Wenn Eltern sich entscheiden, ihr Kind in der Chris­ten­gemeinschaft zu taufen, dann fas­sen sie damit den Entschluss, einen Weg zu be­gin­nen. Jede verantwortungsvolle Er­zie­hung geht ei­nen Weg, der dem Kind hilft, spä­ter sei­nen ganz eigenen Weg zu finden. Auch die Tau­fe ist darauf angelegt, sich in ei­nem re­li­giö­sen Weg fortzusetzen. Der beginnt beim Feiern der christ­lich­en Feste (Weih­nach­ten, Ostern u.s.w.), kann den All­tag durch­zie­hen mit ei­nem Gebet z.B. vor dem Essen oder vor dem Schlafen­gehen und führt mit dem Schul­beginn wieder vor den Al­tar in die „Sonn­tags­handlung für die Kin­der“. Mit der Taufhandlung wird ein Vorgang be­gon­nen, der erst durch eine Fort­set­zung im re­ligiösen Alltag und dann im gemeinsamen Ge­bet in der Sonntags­hand­lung seine Wirkung im Kind entfalten kann.

Wasser, Salz und Asche

Das Kind, das bis zur Pubertät noch auf dem Weg vom Him­mel zu Erde ist, wird in der Chris­ten­gemeinschaft nicht in Was­ser getaucht. Es wird an drei Orten des Leibes mit ge­weih­ten Sub­s­tanzen berührt: mit Wasser, Salz und Asche. In ihrer Qualität repräsentieren diese drei die Grund­kräf­te der himm­lischen Welt: geistige Beweg­lich­keit; Klarheit und Be­stän­dig­keit der Seele; die schöpferische Kraft, ganz Neues hervor­zu­bringen. In der Taufe werden diese Kräfte mit dem Kind in Beziehung gebracht:

  • An der Stirn wird es mit geweihtem Wasser getauft – im Denken wird die Kraft veranlagt, die Welt innerlich lebendig zu durchdringen.
  • Am Kinn wird es mit geweihtem Salz ge­tauft – im Willen wird die Kraft veranlagt, den Taten Richtung und Sinn zu geben.
  • Auf der Brust wird es mit geweihter Asche ge­tauft – im Herzen wird die Kraft veranlagt, die eigenen Emp­findungen immer wieder neu zu ver­le­ben­di­gen und dadurch über die eigene Be­find­lichkeit hinauszuwachsen.

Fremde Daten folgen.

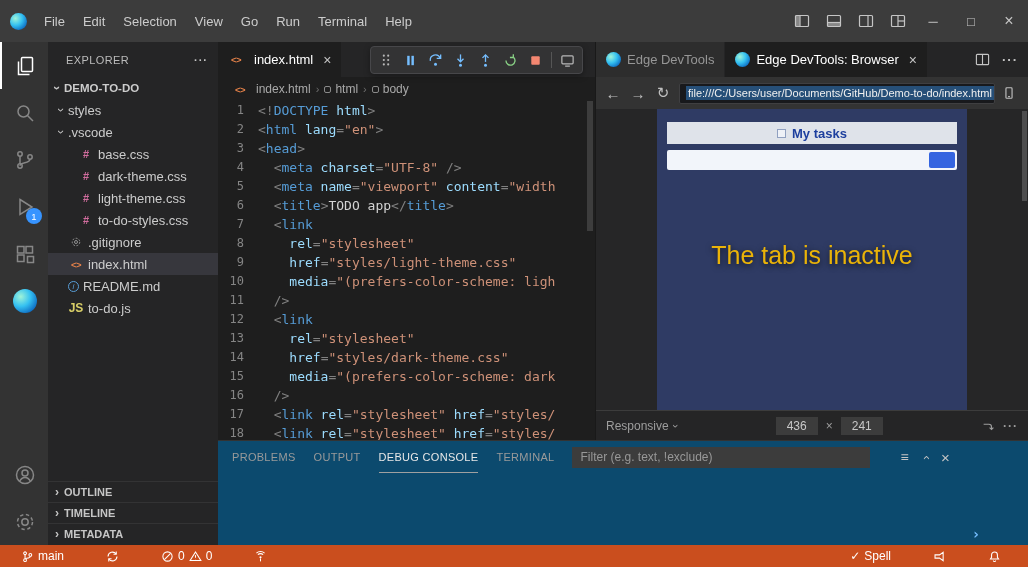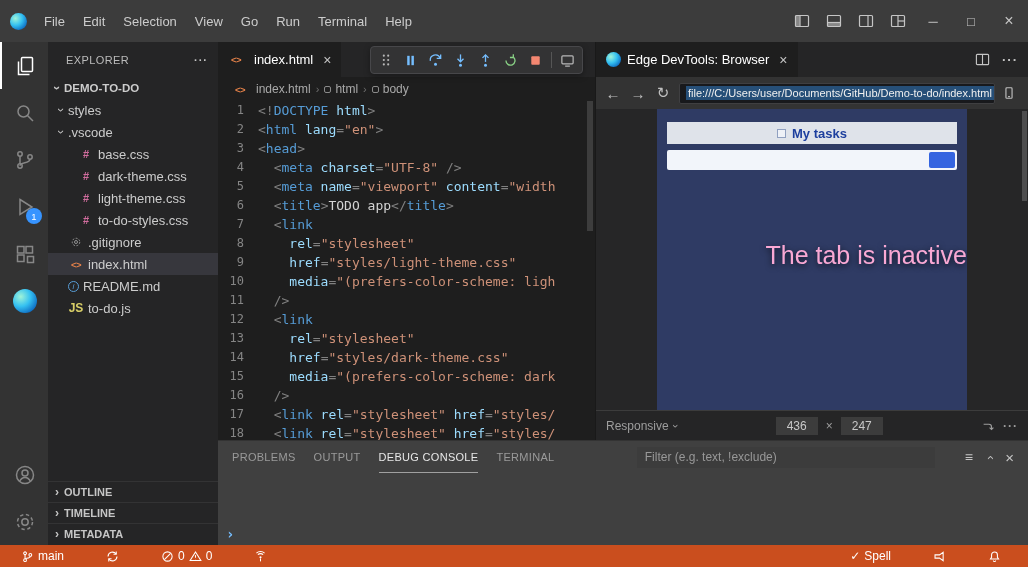"Edge DevTools" div.dt-tab { html: none -> <div> <span></span> <span>Edge DevTools</span> </div> }
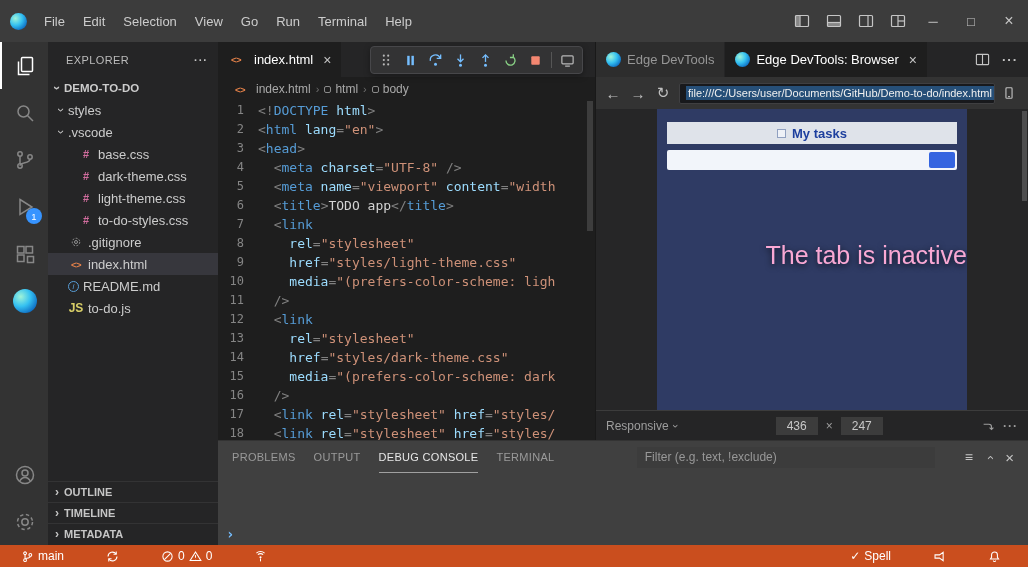"The tab is inactive" .overlay-text { color: #f9a8d4 -> #eab308; text-align: right -> center }
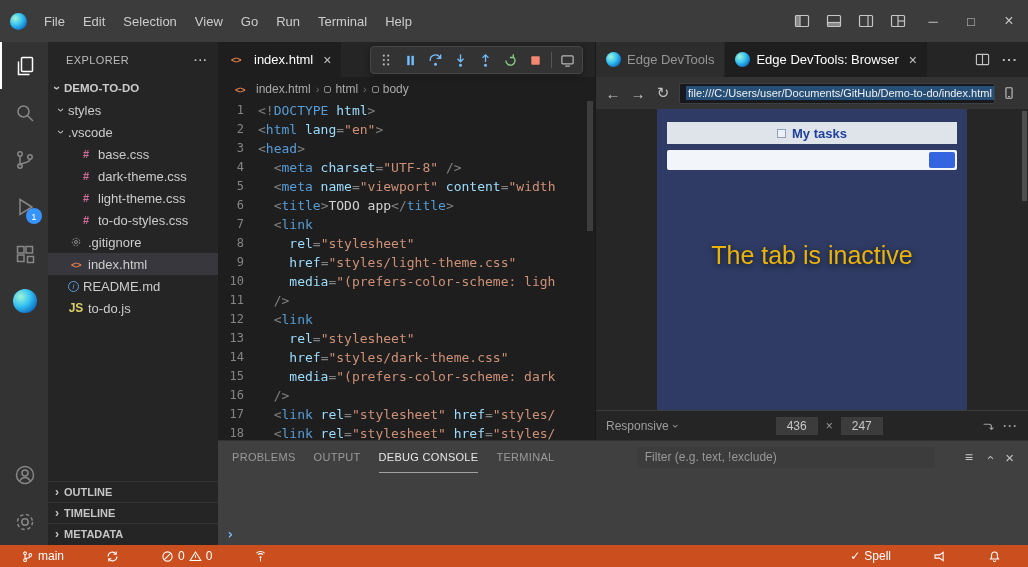"247" span.dim-box { text: 247 -> 241 }
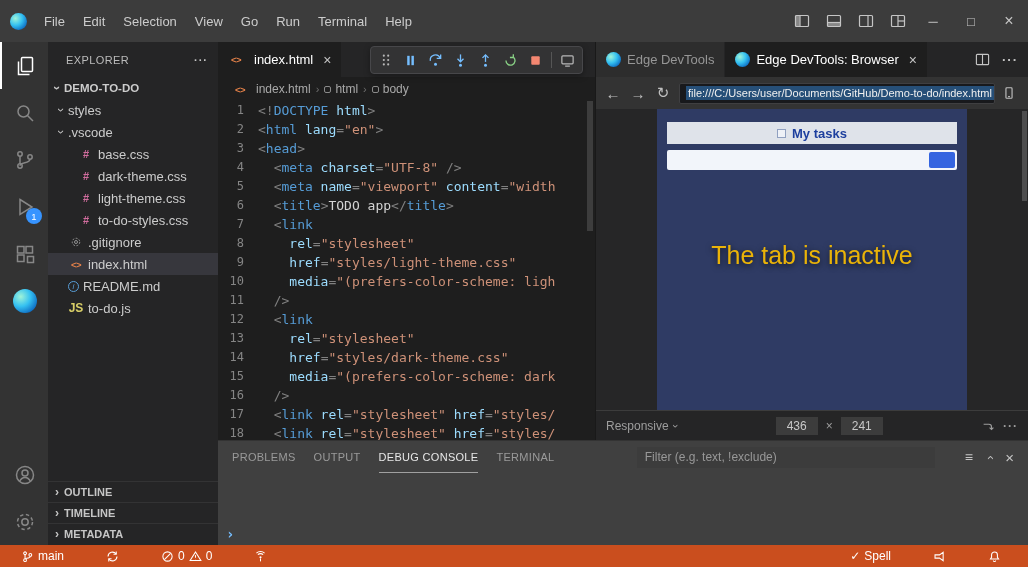"PROBLEMS" .panel { background: #404040 -> #0c4a6e; flex-direction: column -> row }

Durch die Berührung mit den drei geweihten Substanzen wird der natürliche Vor­gang, sich mit der Erde zu verbinden, durchdrungen mit der Kraft des Christus, der die himm­lischen Kräf­te in die Erde trägt.

Wozu Paten?

Im frühen Christentum musste der er­wach­sene Täufling vor der Taufe seinem al­ten Glauben abschwören, und nach der Tau­fe sprach er das christliche Glaubens­be­kennt­nis. Dies über­nah­men bei der Ein­führ­ung der Kin­der­taufe Paten, die selbst getaufte Christen war­en. Später kam hin­zu, dass die Paten das Kind adoptierten, falls die Eltern früh starben.
In der Christengemeinschaft hat sich die Be­deutung der beiden Paten vollständig ver­än­dert: Sie haben die Aufgabe, über den Au­gen­blick der Taufe hinaus dem Kind inn­er­lich vor­an­zugehen, sein Schicksal wach und liebe­voll als „Wäch­ter“ zu be­glei­ten.
„Gotteseltern“ (godparents) heißen die Pa­ten auf Eng­lisch. Zu den leiblichen Eltern treten zwei Menschen hinzu, die aus freien Stück­en für dieses Kind Verantwortung über­nehmen. Das heißt nicht, dass sie den Eltern in die all­täg­liche Erziehung „hineinpfuschen“. Son­dern sie be­glei­ten das heranwachsende Kind wie Schutzengel in guten Gedanken und im Ge­bet als „Himmels-Eltern“. So pflegen sie dessen Be­ziehung zu Chris­tus – zu dem eigenen gött­lich­en Ur­sprung des Kindes und zugleich zu sei­nem inn­er­en Stern, der ihm auf dem Le­bens­weg voranleuchtet.
Pate kann also werden, wer selbst eine Be­zie­hung zu Christus pflegt und auf diesem Weg dem Kind vorangehen kann.